「幸福が一瞬にして消え去る“あの空気”を伝えることは私の使命」黒柳徹子さんにインタビュー
黒柳徹子さんが小学生時代を過ごした「トモエ学園」でのできごとを一冊にした『窓ぎわのトットちゃん』は、国内外で2500万部以上が発刊され、ギネス世界記録にも認定されました。そして昨年には、『続 窓ぎわのトットちゃん』が42年ぶりに刊行。続編では、戦時中に母と子どもたちだけで青森へ疎開してたくましく生きていく様子が描かれ、今まさに子育て中のママ・パパにとっては胸にグッとくる内容に。そこで今回は、子どもたちや子育て中の方に向けて、今こそ、黒柳さんが伝えたい思いを聞きました。 黒柳徹子「90歳になったら勉強して、政治記者になりたかった(笑)」
疎開先でも好奇心旺盛で行動力があった母と、自分が重なる部分も
――『続 窓ぎわのトットちゃん』が昨年出版され、続編も多くの方々に読まれていると思います。今の黒柳さんのお気持ちを教えてください。 黒柳さん:とってもうれしいです。この続編では、戦時中の疎開先でのことを中心に書こうと思っていました。疎開先では、東京の暮らしの中では知ることのできなかった母のたくましさが、とても頼もしく感じられましたね。 実際、「お母さまのバイタリティがすごい!」なんていう、30~50代の女性からの感想も多くて。母もエッセイストで、当時のことはいろいろ書き残しているのですが、じつは、私は読んでいません(笑)。令和の時代になっても、私だけでなく、母にも興味を持っていただけることを、心からうれしく思っています。 ――お母さまはどんな方だったでしょうか? 本を読んでいると、戦前のお母さまの印象と、戦時中の印象が大きく変わっていることが印象的でした。 黒柳さん:父が有名なバイオリニストだったものですから、戦前はよく父と一緒に演奏会に出かけていました。母はとてもおしゃれで、そしてきれいな人だったので、子どもながらにいつも、「素敵だな」と思っていました。 しかし戦争がはじまると、生活は少しずつ変わっていきました。父は戦争に行ってしまったので、母と子どもたちだけで疎開先を探しに出かけることになったんです。その頃から、母はたくましくなっていったように見えました。 東京の家を離れるとき、母はずっと大切にしてきた、応接間のソファにかかったゴブラン織りの布をハサミでジョキジョキと切って大きな風呂敷にし、家族の思い出の品などを詰めていきました。
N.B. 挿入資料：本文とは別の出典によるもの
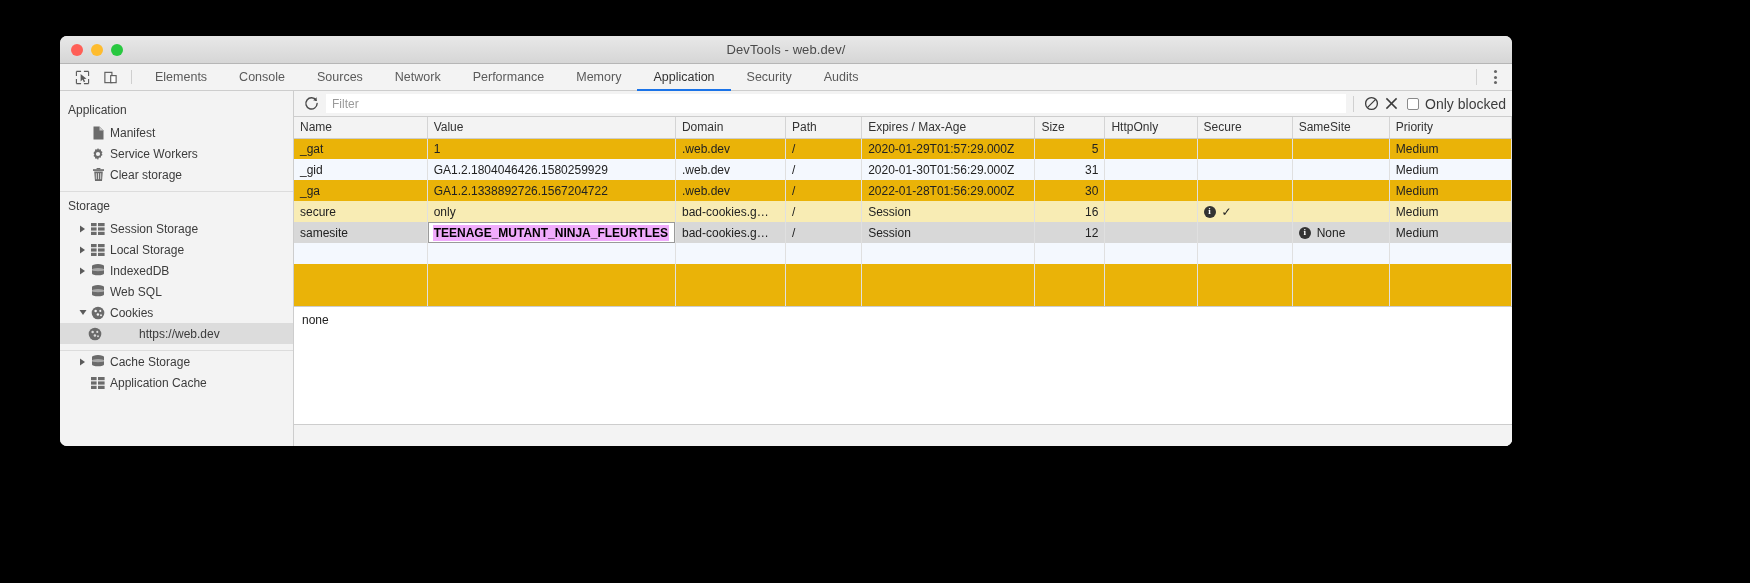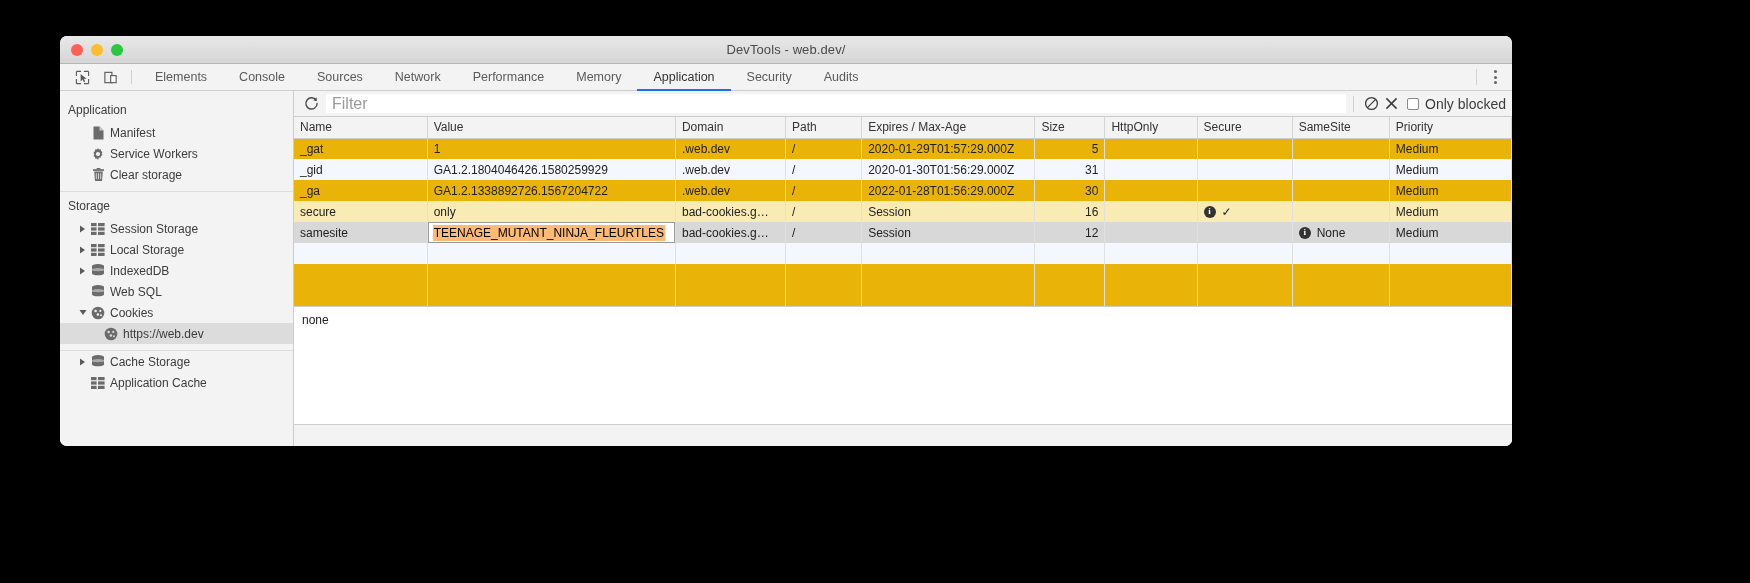"Filter" .filter-input { font-size: 16px -> 12px }
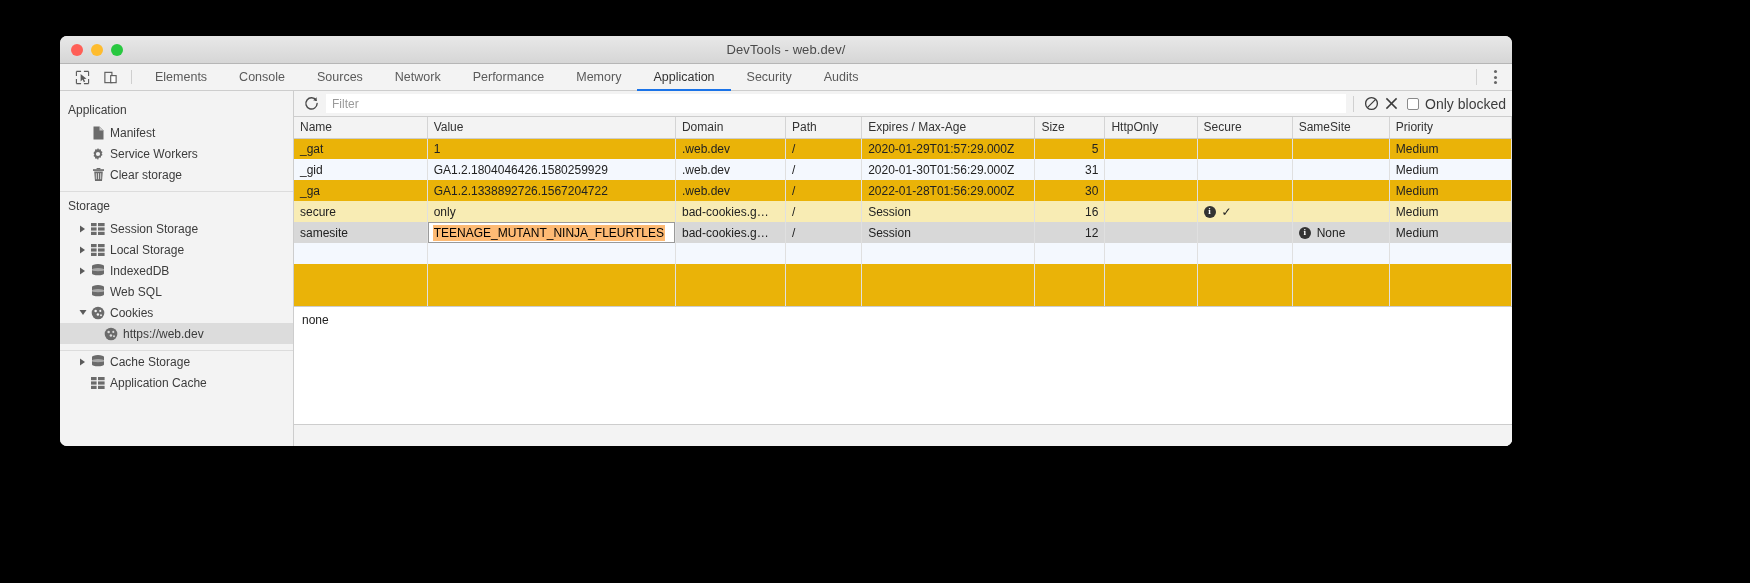"TEENAGE_MUTANT_NINJA_FLEURTLES" .sel-text { background: #fdba74 -> #f0abfc; font-weight: none -> bold }
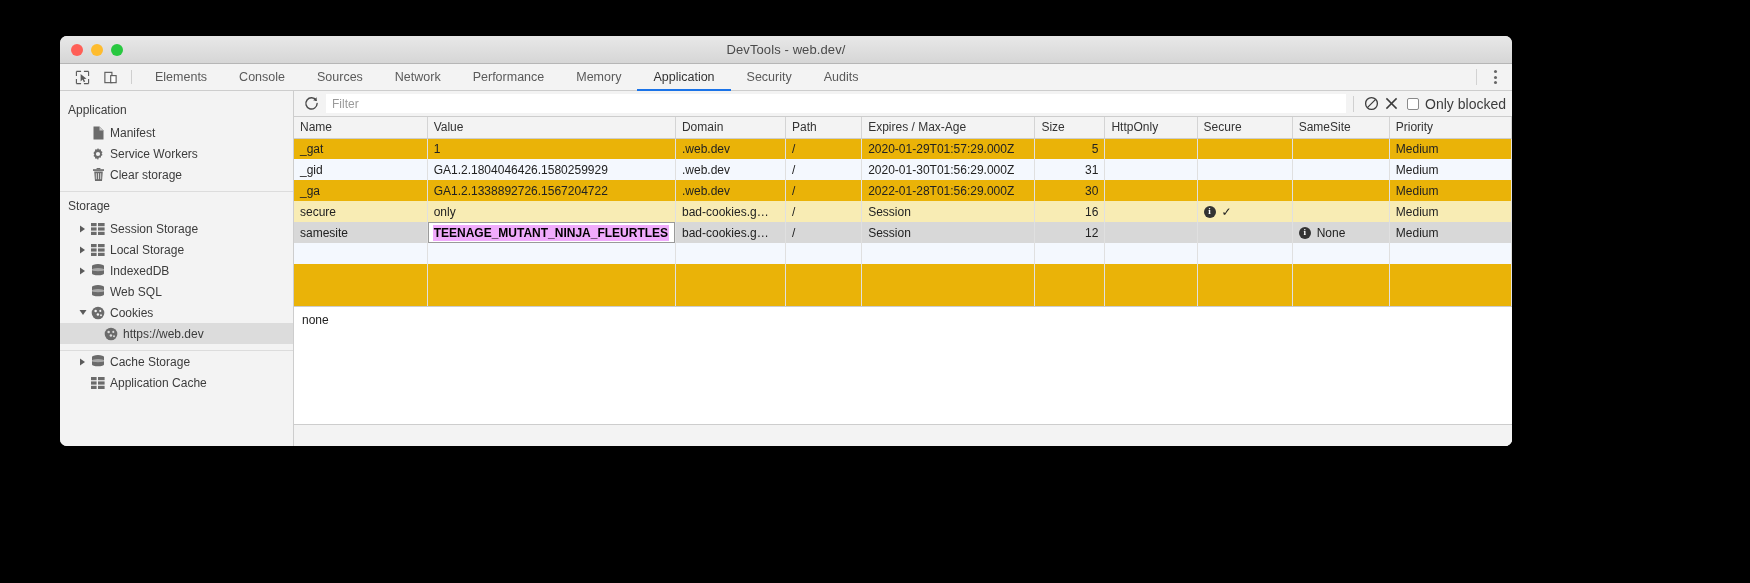"https://web.dev" .tree-item.indent2 { gap: none -> 32px; padding-left: 42px -> 26px }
そして私たちは、青森の知り合いを頼るために東京の家を出発。そのとき、妹はまだ一歳にならないぐらい、弟も三歳、そして私は小学生でした。 上野駅で電車に乗る間際、人で溢れたホームで私は母たちと離れ離れになってしまったんです。大変な旅のはじまりでしたが(『続 窓ぎわのトットちゃん』に詳しく書いていますので、ぜひ読んでください)、青森のとある駅でなんとか母たちと再会することができました。 そんな大変な道中でも、母は途中で立ち寄りたいところがあると言って、そこからバスに2時間ほど揺られて「キリストのお墓」を見に行ったんですね。母にはそういう好奇心旺盛なところがあって。そのとき30歳ちょっとでしたから、母も若かったんだなと思います。 その後、エッセイストになった母は、イギリスやアメリカに講演に行く機会が多くありました。おそらく、戦争のときの話をしていたんだと思いますが、私が「ママ、講演で話をするときは、メモか何か持っていかないの?」と聞いたんです。すると母は、「そんなもの持っていかないわよ」、なんて言うんですよ。とても度胸のある母で、その性格は私にも受け継がれているかもしれません。